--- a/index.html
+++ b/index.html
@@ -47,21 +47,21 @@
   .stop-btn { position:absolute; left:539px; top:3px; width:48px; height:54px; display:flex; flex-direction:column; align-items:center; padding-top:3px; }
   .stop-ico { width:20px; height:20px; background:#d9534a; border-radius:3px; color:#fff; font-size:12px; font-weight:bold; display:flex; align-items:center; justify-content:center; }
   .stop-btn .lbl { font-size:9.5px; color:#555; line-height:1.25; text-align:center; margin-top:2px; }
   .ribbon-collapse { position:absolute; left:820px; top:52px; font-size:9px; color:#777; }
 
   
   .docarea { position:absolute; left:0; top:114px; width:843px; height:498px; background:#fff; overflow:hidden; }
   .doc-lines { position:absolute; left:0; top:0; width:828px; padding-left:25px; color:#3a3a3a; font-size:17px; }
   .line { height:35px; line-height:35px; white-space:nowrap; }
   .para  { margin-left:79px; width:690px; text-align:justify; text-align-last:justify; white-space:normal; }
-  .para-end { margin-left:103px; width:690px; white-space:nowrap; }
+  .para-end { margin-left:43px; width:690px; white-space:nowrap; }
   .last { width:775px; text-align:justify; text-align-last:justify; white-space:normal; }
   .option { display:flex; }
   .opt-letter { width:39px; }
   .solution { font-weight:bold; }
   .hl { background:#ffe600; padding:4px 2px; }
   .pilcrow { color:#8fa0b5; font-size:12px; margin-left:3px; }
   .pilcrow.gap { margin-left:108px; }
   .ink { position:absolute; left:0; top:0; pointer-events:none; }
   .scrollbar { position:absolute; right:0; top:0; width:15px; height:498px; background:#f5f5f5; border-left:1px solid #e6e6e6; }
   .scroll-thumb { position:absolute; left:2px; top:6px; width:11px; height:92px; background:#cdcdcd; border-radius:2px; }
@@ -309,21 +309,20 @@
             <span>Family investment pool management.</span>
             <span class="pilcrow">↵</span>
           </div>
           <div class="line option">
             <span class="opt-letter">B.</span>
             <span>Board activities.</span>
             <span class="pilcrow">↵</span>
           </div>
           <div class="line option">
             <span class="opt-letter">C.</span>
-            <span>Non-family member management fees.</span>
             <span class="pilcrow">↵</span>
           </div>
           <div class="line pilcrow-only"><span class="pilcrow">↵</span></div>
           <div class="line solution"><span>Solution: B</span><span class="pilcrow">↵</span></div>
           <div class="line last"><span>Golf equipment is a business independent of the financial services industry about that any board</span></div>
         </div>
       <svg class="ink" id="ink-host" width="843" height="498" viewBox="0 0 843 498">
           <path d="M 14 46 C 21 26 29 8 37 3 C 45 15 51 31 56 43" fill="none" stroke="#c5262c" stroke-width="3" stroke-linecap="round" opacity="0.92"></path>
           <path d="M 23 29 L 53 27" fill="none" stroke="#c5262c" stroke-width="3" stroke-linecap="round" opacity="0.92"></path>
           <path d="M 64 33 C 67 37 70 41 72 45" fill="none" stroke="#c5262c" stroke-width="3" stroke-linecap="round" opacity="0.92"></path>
..............................
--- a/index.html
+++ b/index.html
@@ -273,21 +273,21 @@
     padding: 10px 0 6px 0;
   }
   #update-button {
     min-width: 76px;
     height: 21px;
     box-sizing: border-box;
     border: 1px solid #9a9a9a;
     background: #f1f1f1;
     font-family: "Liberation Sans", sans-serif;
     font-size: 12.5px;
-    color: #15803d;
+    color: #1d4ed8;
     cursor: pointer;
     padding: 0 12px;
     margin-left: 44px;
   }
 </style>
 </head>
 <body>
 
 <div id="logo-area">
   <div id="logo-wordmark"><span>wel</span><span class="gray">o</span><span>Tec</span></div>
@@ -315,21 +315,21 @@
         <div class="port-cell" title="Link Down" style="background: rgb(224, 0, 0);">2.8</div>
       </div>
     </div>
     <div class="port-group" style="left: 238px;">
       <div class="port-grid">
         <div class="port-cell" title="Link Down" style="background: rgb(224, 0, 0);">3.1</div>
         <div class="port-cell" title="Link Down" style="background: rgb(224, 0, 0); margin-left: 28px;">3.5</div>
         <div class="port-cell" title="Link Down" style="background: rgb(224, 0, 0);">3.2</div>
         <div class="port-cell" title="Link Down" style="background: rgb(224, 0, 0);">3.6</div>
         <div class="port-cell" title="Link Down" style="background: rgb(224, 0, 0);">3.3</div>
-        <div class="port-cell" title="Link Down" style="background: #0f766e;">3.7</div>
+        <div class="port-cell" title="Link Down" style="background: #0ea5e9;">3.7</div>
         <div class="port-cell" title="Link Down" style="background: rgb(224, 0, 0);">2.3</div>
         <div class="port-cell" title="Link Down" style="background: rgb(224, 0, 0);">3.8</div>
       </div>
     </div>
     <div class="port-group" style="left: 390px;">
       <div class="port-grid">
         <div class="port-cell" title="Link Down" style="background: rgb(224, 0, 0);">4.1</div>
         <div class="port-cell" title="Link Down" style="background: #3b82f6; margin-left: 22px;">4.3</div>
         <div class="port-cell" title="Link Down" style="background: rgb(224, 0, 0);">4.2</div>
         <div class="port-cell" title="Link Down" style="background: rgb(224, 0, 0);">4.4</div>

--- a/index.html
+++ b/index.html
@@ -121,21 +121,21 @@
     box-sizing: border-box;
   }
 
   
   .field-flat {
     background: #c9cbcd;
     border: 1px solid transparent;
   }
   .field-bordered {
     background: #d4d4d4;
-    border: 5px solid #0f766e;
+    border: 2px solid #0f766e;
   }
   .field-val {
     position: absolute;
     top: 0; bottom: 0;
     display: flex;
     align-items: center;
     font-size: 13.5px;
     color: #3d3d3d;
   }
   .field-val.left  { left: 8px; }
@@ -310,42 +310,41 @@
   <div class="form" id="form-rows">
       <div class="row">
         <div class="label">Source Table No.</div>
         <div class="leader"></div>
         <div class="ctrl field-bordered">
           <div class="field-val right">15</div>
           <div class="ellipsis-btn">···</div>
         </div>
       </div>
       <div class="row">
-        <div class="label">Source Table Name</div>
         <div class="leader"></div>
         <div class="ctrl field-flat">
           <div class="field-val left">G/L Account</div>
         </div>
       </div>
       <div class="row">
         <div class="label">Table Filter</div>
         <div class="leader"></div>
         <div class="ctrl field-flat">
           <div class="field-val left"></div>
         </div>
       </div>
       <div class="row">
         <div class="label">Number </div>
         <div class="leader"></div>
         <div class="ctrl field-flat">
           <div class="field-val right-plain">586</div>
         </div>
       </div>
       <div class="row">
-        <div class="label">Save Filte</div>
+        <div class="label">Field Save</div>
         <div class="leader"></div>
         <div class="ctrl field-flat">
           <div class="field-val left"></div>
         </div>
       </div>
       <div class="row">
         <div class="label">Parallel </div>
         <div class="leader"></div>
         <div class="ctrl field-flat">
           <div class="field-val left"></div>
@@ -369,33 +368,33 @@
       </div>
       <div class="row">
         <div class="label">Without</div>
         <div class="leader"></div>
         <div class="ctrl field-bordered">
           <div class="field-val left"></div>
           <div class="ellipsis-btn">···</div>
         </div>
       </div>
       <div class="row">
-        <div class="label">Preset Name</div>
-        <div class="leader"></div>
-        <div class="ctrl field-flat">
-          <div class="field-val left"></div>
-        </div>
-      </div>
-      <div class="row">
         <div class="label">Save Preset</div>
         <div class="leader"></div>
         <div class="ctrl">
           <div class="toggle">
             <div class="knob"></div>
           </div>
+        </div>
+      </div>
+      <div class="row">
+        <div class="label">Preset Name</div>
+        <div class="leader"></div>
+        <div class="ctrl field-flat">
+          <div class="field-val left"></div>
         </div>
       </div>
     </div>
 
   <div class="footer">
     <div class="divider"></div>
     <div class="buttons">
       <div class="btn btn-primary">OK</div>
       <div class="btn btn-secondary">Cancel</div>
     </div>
..............................
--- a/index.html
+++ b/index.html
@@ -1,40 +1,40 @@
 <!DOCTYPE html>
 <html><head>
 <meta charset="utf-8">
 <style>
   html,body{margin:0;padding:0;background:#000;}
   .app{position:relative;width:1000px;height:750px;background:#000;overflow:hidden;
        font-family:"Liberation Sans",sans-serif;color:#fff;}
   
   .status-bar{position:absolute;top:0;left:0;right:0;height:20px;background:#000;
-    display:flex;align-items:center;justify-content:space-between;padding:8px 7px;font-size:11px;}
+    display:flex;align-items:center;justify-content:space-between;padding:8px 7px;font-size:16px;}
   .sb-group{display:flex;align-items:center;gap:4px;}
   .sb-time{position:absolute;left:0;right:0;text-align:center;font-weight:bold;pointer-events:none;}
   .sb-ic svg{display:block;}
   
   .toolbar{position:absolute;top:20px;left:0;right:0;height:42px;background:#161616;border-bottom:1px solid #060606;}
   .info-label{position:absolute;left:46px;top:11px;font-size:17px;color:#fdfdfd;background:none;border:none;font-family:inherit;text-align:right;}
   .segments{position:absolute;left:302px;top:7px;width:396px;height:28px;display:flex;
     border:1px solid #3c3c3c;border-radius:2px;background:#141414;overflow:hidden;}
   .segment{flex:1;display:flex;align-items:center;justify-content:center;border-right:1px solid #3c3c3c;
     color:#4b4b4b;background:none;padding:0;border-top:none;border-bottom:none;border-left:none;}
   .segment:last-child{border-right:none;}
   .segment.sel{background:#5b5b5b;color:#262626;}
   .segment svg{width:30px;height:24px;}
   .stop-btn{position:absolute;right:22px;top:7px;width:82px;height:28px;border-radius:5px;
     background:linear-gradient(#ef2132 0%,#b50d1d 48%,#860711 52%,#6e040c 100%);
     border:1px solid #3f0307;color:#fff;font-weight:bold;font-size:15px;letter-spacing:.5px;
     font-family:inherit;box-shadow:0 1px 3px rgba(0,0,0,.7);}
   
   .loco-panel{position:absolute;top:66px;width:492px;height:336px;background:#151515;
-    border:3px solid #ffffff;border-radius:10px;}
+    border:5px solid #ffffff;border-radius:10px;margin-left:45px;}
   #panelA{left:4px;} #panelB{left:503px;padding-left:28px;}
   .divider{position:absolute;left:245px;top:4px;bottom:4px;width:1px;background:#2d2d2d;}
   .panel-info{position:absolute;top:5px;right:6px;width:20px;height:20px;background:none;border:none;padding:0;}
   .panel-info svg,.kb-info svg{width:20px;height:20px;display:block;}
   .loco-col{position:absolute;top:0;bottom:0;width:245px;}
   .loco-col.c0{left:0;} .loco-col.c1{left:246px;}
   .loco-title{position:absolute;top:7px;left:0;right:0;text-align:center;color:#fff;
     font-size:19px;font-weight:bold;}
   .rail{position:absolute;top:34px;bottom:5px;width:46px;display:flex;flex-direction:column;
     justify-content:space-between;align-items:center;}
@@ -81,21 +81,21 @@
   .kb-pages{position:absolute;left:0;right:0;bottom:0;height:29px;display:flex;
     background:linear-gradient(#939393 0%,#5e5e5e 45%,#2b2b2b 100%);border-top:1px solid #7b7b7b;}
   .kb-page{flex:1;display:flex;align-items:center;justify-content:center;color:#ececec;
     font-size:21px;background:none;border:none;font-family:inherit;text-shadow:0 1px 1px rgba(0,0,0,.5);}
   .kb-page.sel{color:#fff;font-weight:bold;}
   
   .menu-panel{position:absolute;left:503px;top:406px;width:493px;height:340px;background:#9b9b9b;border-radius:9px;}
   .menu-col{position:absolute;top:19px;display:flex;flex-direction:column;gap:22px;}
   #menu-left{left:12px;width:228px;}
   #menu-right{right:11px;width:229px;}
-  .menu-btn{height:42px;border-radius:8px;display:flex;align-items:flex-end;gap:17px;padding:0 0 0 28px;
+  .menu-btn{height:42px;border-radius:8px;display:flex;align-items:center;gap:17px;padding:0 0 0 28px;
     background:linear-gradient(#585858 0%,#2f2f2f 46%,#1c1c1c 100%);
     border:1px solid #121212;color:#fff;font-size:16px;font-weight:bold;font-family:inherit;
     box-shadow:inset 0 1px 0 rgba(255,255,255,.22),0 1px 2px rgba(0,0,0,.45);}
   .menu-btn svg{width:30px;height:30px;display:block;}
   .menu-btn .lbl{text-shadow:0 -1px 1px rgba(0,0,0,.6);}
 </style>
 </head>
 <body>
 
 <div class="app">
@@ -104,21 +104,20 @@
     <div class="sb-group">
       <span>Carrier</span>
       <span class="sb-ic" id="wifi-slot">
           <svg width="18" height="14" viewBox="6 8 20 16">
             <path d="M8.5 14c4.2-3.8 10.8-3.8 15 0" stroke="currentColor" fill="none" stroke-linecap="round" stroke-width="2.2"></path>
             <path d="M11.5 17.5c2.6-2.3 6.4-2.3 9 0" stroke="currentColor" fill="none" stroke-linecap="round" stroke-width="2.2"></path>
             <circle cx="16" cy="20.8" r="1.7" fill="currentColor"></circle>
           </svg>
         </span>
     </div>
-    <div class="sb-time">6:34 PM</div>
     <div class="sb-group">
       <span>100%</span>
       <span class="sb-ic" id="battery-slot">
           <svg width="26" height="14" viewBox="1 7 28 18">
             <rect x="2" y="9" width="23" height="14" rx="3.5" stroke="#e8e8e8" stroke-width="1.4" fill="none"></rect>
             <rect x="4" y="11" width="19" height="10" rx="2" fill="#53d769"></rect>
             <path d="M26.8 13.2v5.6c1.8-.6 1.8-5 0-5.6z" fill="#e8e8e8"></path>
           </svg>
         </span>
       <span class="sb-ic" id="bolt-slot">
..............................
> _WHAT TO WORK ON_
Lines containing the string "Table" are the ones to copy from the entries above.

> _RESPONSE FOR THIS EXERCISE_
         <div class="label">Source Table No.</div>
-        <div class="label">Source Table Name</div>
         <div class="label">Table Filter</div>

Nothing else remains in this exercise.